The mayor sits at the center. Frey signaled his broader political ambition in 2019 after a Twitter spat with former President Donald Trump. If re-elected in November, Frey will be mayor until 2025, leaving him free to run for governor or Congress in 2026. He may see this moment as an opportunity to build a constituency for a state or national run.
Of course, the factions are not clear-cut. Don Samuels is a former DFL city councilmember, and about half of the board of directors of Sondra Samuels’ nonprofit are corporate executives, consultants or lawyers.
“We did not go into this fight delusional,” says Yes 4 Minneapolis’s Bates. “[We knew] we were coming up against the Police Federation, big corporate lobbyists and corporate developers, as well as the current mayoral apparatus. They have been leveraging every bit of money and power against us.”

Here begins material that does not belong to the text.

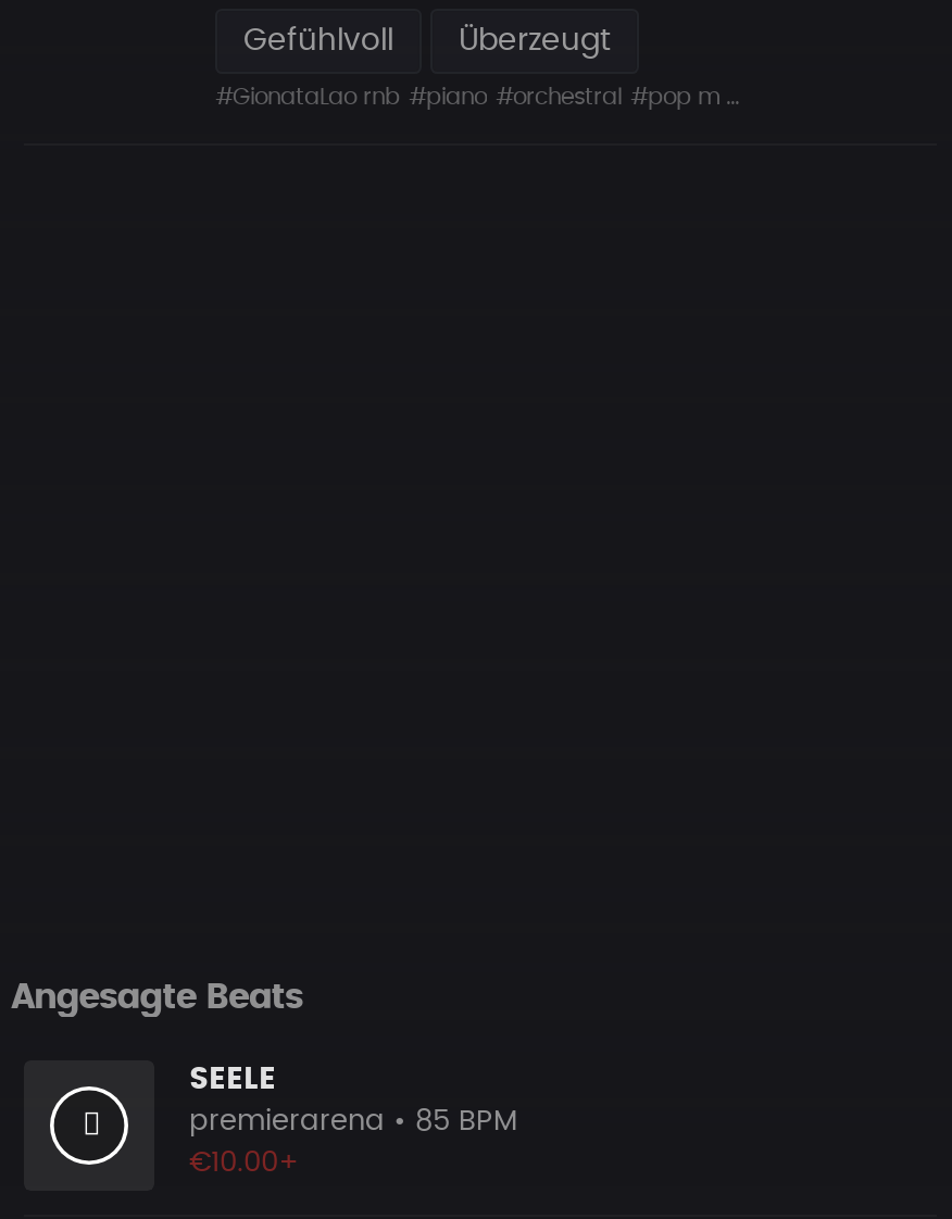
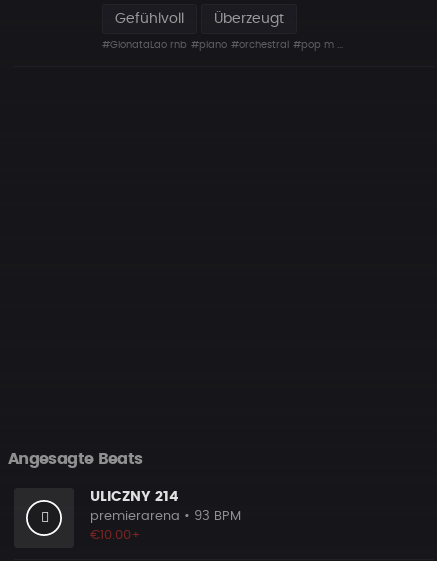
[189,1065,517,1136] SEELE | premierarena • 85 BPM -> [90,490,241,523] ULICZNY 214 | premierarena • 93 BPM

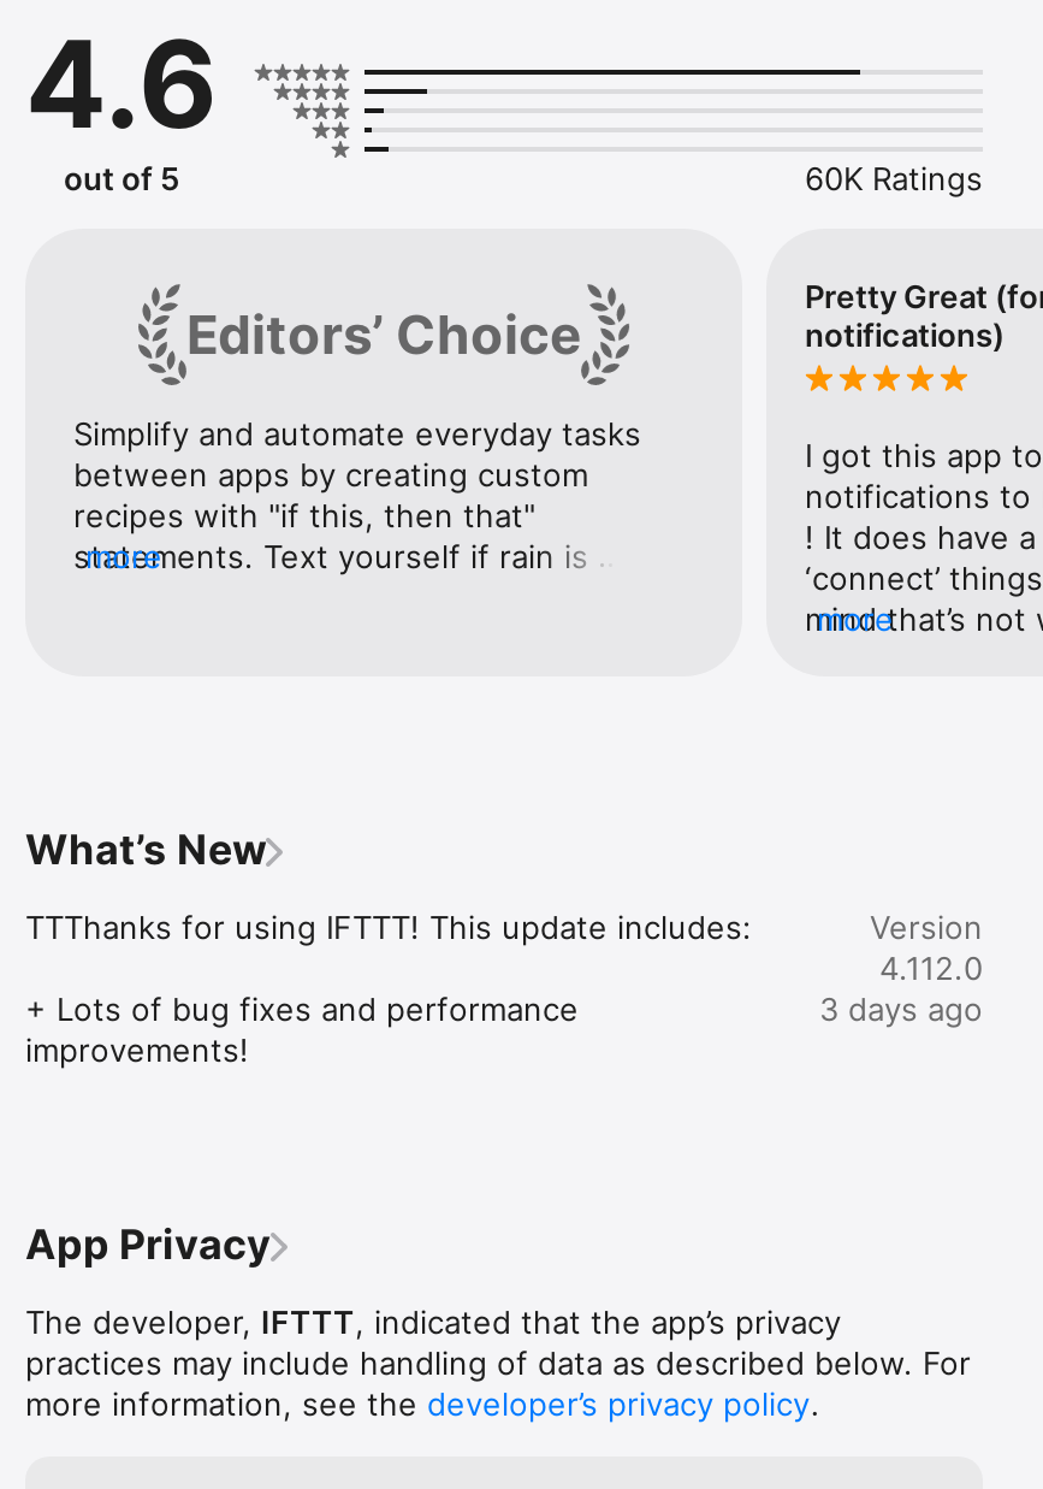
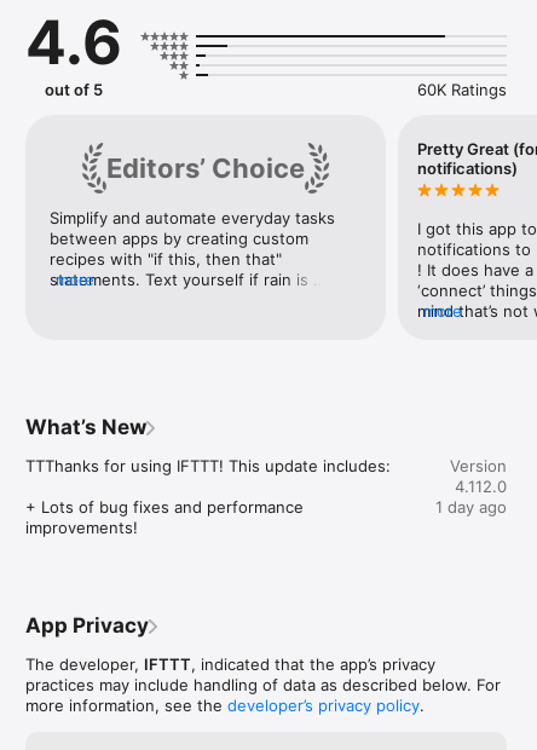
[819,990,983,1028] 3 days ago -> [435,497,507,517] 1 day ago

In short, Minneapolis has become a microcosm of the national opposition to the defund and abolish movement, with conservatives, wealthy interests and center-liberals driven by concern for neighbors, fear for property and an eye to their own political fortunes.
A slow start
The summer 2020 protest movement kindled a general openness to the question of defunding police (and the question of what investments can truly reduce crime), with some polls showing 41% support for shifting money from police departments into violence prevention initiatives. But as protests waned, the status quo reasserted itself. Trump and other Republican leaders used the movement to stoke fear, police unions threatened doom, Democratic mayors balked at budget cuts and the Democratic National Committee ran from “defund.”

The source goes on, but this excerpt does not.